■ **AIM OF THE TASK**: Beginning with the line below that contains "TBD | June 25" and ending with the line that contains "First GitHub Contribution", copy every line exactly. Copy nothing else.

■ **DATA FOR PROCESSING**:
"""

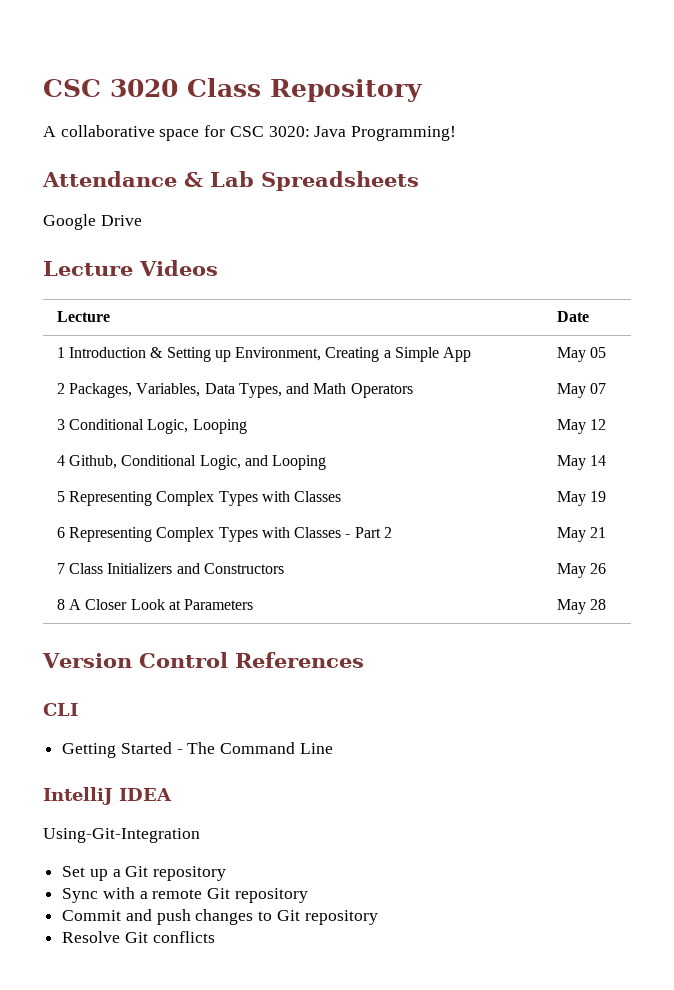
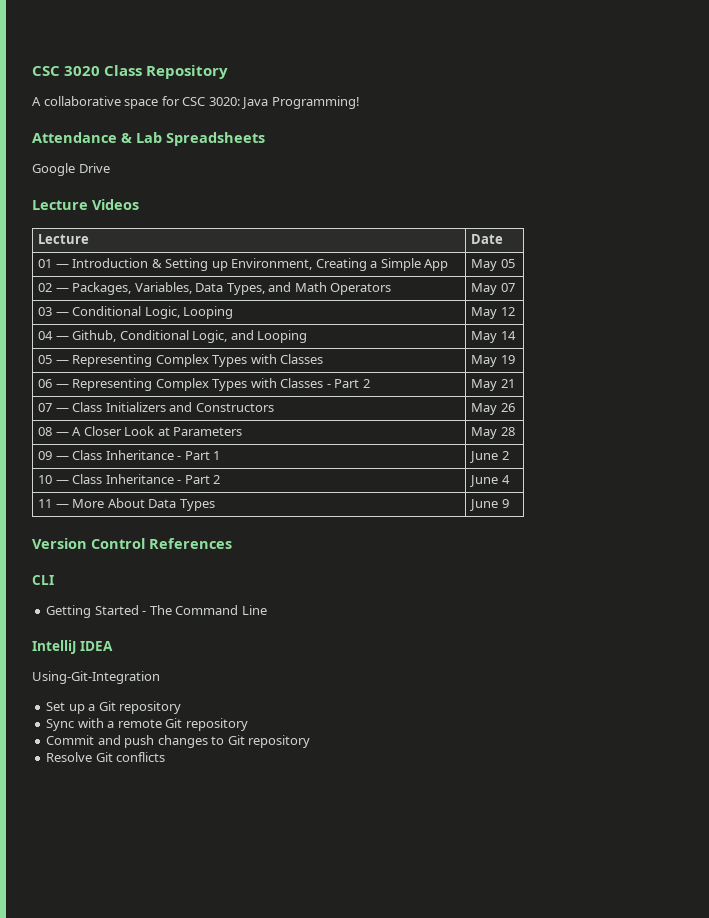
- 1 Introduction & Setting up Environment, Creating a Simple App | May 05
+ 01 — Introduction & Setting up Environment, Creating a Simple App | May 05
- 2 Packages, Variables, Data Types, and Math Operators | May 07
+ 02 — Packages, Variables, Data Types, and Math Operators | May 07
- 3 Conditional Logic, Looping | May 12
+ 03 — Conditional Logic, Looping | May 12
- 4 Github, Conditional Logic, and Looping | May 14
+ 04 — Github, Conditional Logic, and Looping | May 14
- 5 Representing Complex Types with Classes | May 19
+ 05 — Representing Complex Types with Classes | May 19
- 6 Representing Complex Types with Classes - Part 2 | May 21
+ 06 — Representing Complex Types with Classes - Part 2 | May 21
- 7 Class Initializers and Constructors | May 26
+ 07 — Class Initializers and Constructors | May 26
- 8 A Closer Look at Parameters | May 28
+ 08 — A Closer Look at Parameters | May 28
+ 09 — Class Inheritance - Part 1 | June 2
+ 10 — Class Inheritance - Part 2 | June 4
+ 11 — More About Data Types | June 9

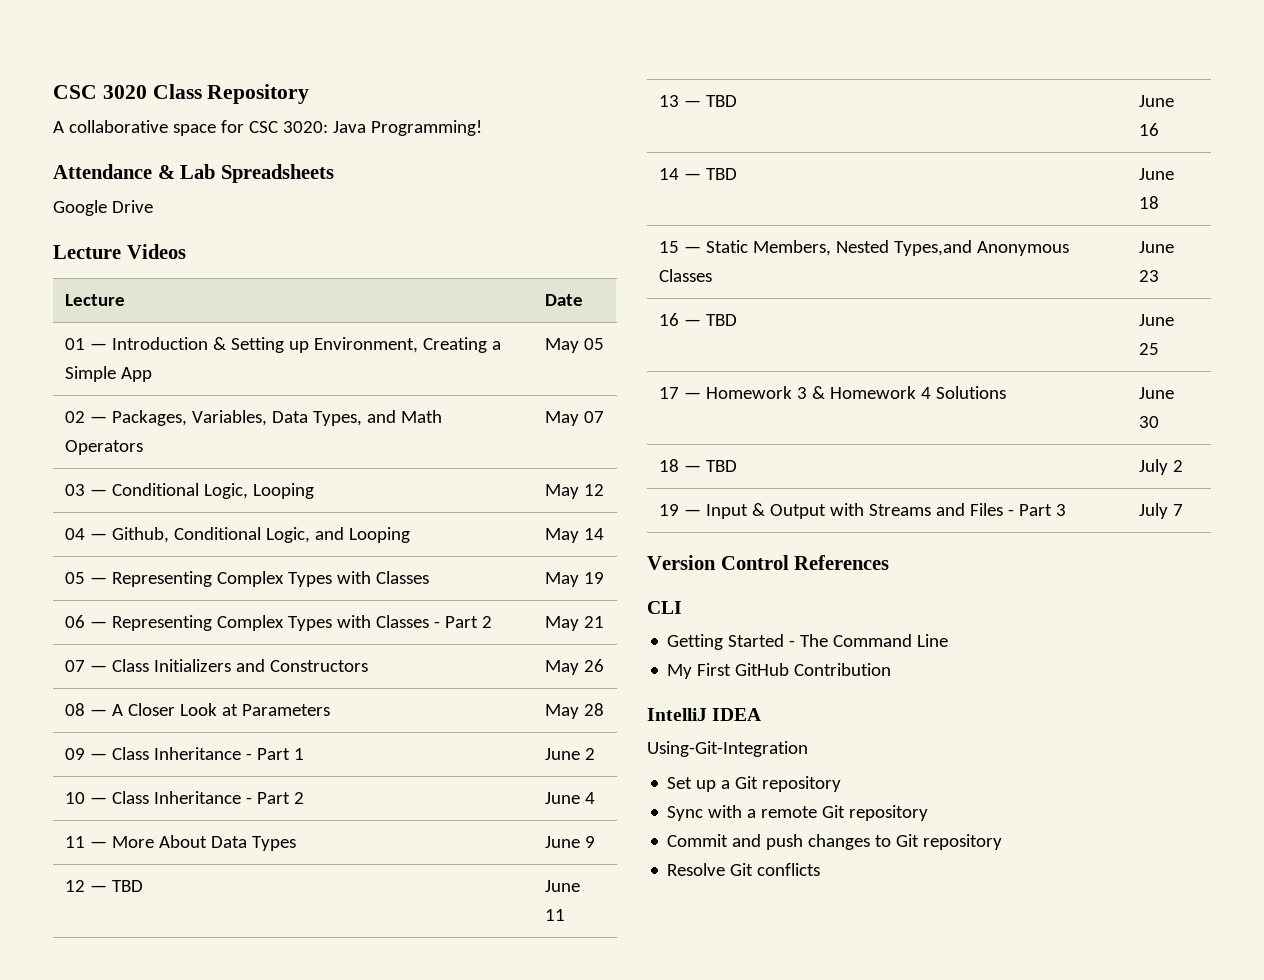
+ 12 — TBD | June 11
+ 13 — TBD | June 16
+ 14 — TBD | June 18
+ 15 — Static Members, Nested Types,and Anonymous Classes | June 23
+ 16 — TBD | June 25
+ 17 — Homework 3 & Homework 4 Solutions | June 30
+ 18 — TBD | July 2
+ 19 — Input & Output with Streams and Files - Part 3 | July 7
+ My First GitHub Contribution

"""
"""

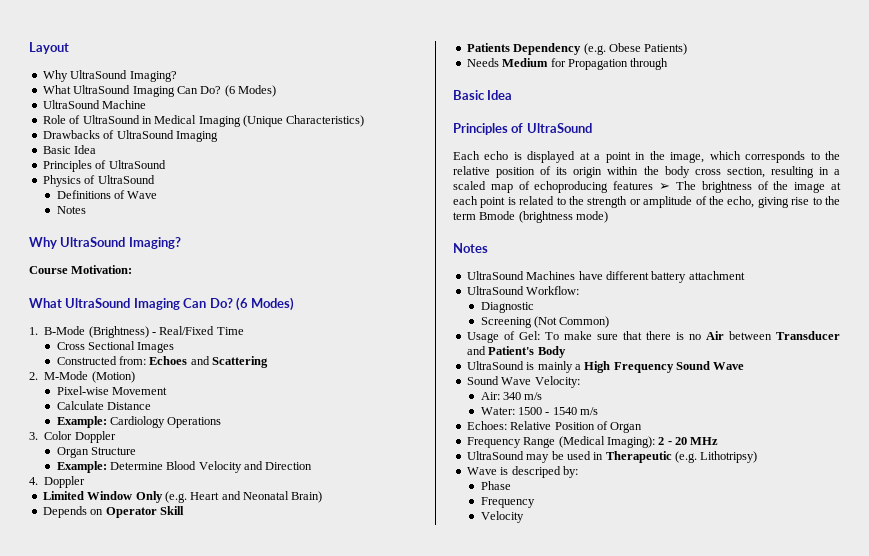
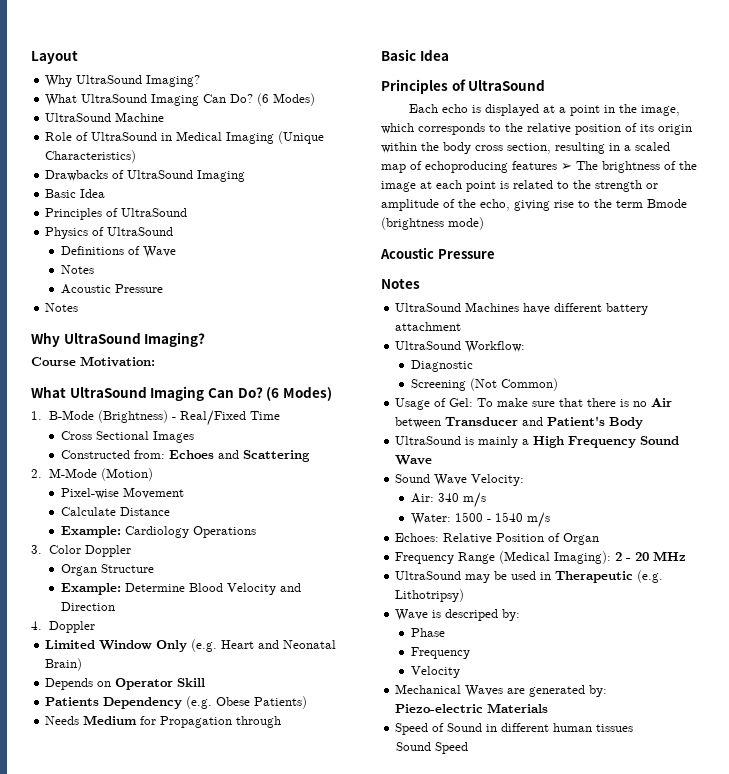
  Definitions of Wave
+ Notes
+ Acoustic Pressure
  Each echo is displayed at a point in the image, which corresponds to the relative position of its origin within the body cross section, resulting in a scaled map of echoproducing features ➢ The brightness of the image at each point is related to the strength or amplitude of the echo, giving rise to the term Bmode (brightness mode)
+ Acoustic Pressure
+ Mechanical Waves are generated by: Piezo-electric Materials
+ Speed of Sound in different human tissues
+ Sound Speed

"""

■ **TASK ANSWER**:
+ 16 — TBD | June 25
+ 17 — Homework 3 & Homework 4 Solutions | June 30
+ 18 — TBD | July 2
+ 19 — Input & Output with Streams and Files - Part 3 | July 7
+ My First GitHub Contribution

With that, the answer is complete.